* Try it *
Copy out the entries that follow exactly, leaving every picture behind.
** Records shown follows **
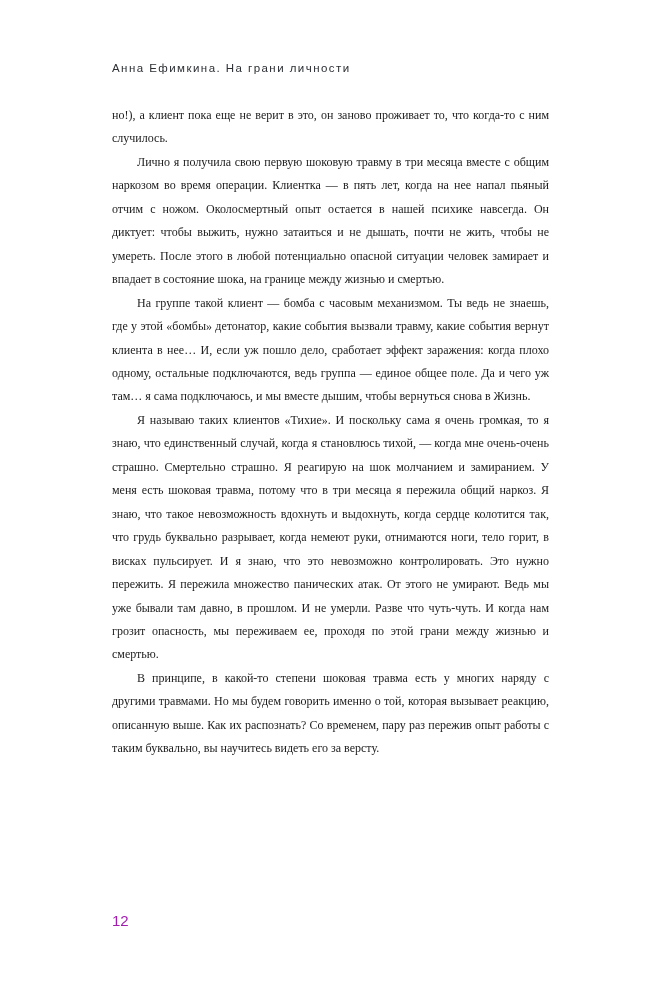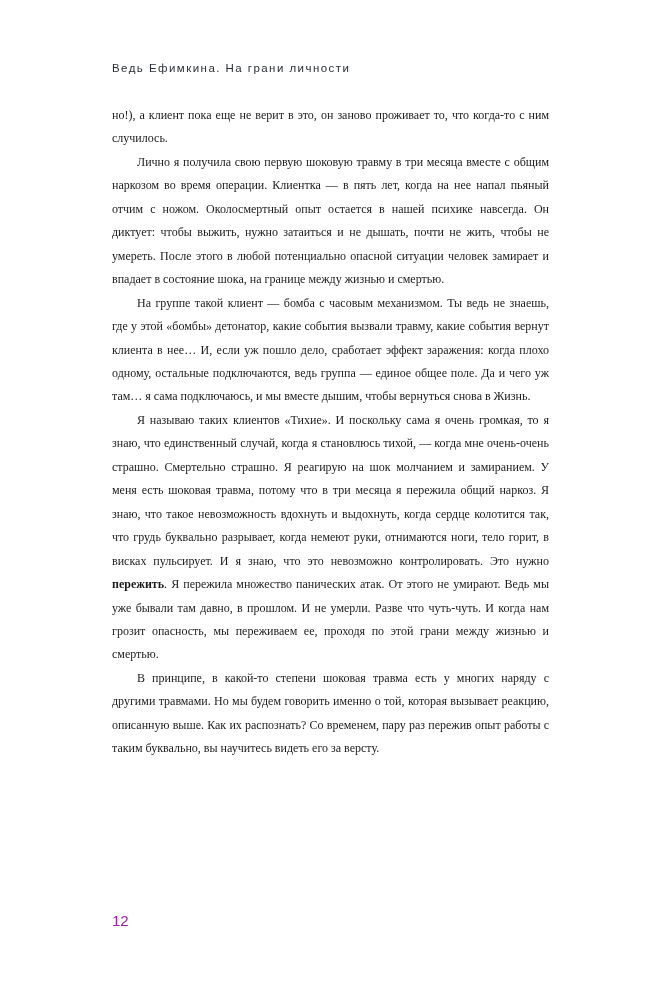--- a/index.html
+++ b/index.html
@@ -44,38 +44,38 @@
     text-justify: inter-word;
     font-size: 12px;
     line-height: 23.45px;
     color: #1b1b1b;
     hyphens: none;
   }
   .para.indent {
     text-indent: 25px;
   }
   .para b {
-    font-weight: bold;
+    font-weight: normal;
     margin-top: 11px;
   }
   .folio {
     position: absolute;
     left: 112px;
     top: 912px;
     font-family: "Liberation Sans", sans-serif;
     font-size: 15px;
     color: #a21caf;
   }
 </style>
 </head>
 <body>
 
 <div class="page">
 
-  <div class="running-head">Ведь Ефимкина. На грани личности</div>
+  <div class="running-head">Анна Ефимкина. На грани личности</div>
 
   <div class="text-block">
 
     <p class="para">но!), а клиент пока еще не верит в это, он заново проживает то, что когда-то с ним случилось.</p>
 
     <p class="para indent">Лично я получила свою первую шоковую травму в три месяца вместе с общим наркозом во время операции. Клиентка — в пять лет, когда на нее напал пьяный отчим с ножом. Околосмертный опыт остается в нашей психике навсегда. Он диктует: чтобы выжить, нужно затаиться и не дышать, почти не жить, чтобы не умереть. После этого в любой потенциально опасной ситуации человек замирает и впадает в состояние шока, на границе между жизнью и смертью.</p>
 
     <p class="para indent">На группе такой клиент — бомба с часовым механизмом. Ты ведь не знаешь, где у этой «бомбы» детонатор, какие события вызвали травму, какие события вернут клиента в нее… И, если уж пошло дело, сработает эффект заражения: когда плохо одному, остальные подключаются, ведь группа — единое общее поле. Да и чего уж там… я сама подключаюсь, и мы вместе дышим, чтобы вернуться снова в Жизнь.</p>
 
     <p class="para indent"><span>Я называю таких клиентов «Тихие». И поскольку сама я очень громкая, то я знаю, что единственный случай, когда я становлюсь тихой, — когда мне очень-очень страшно. Смертельно страшно. Я реагирую на шок молчанием и замиранием. У меня есть шоковая травма, потому что в три месяца я пережила общий наркоз. Я знаю, что такое невозможность вдохнуть и выдохнуть, когда сердце колотится так, что грудь буквально разрывает, когда немеют руки, отнимаются ноги, тело горит, в висках пульсирует. И я знаю, что это невозможно контролировать. Это нужно </span><b>пережить</b><span>. Я пережила множество панических атак. От этого не умирают. Ведь мы уже бывали там давно, в прошлом. И не умерли. Разве что чуть-чуть. И когда нам грозит опасность, мы переживаем ее, проходя по этой грани между жизнью и смертью.</span></p>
** End of Records shown **
* Written solution *
--- a/index.html
+++ b/index.html
@@ -44,38 +44,38 @@
     text-justify: inter-word;
     font-size: 12px;
     line-height: 23.45px;
     color: #1b1b1b;
     hyphens: none;
   }
   .para.indent {
     text-indent: 25px;
   }
   .para b {
-    font-weight: bold;
+    font-weight: normal;
     margin-top: 11px;
   }
   .folio {
     position: absolute;
     left: 112px;
     top: 912px;
     font-family: "Liberation Sans", sans-serif;
     font-size: 15px;
     color: #a21caf;
   }
 </style>
 </head>
 <body>
 
 <div class="page">
 
-  <div class="running-head">Ведь Ефимкина. На грани личности</div>
+  <div class="running-head">Анна Ефимкина. На грани личности</div>
 
   <div class="text-block">
 
     <p class="para">но!), а клиент пока еще не верит в это, он заново проживает то, что когда-то с ним случилось.</p>
 
     <p class="para indent">Лично я получила свою первую шоковую травму в три месяца вместе с общим наркозом во время операции. Клиентка — в пять лет, когда на нее напал пьяный отчим с ножом. Околосмертный опыт остается в нашей психике навсегда. Он диктует: чтобы выжить, нужно затаиться и не дышать, почти не жить, чтобы не умереть. После этого в любой потенциально опасной ситуации человек замирает и впадает в состояние шока, на границе между жизнью и смертью.</p>
 
     <p class="para indent">На группе такой клиент — бомба с часовым механизмом. Ты ведь не знаешь, где у этой «бомбы» детонатор, какие события вызвали травму, какие события вернут клиента в нее… И, если уж пошло дело, сработает эффект заражения: когда плохо одному, остальные подключаются, ведь группа — единое общее поле. Да и чего уж там… я сама подключаюсь, и мы вместе дышим, чтобы вернуться снова в Жизнь.</p>
 
     <p class="para indent"><span>Я называю таких клиентов «Тихие». И поскольку сама я очень громкая, то я знаю, что единственный случай, когда я становлюсь тихой, — когда мне очень-очень страшно. Смертельно страшно. Я реагирую на шок молчанием и замиранием. У меня есть шоковая травма, потому что в три месяца я пережила общий наркоз. Я знаю, что такое невозможность вдохнуть и выдохнуть, когда сердце колотится так, что грудь буквально разрывает, когда немеют руки, отнимаются ноги, тело горит, в висках пульсирует. И я знаю, что это невозможно контролировать. Это нужно </span><b>пережить</b><span>. Я пережила множество панических атак. От этого не умирают. Ведь мы уже бывали там давно, в прошлом. И не умерли. Разве что чуть-чуть. И когда нам грозит опасность, мы переживаем ее, проходя по этой грани между жизнью и смертью.</span></p>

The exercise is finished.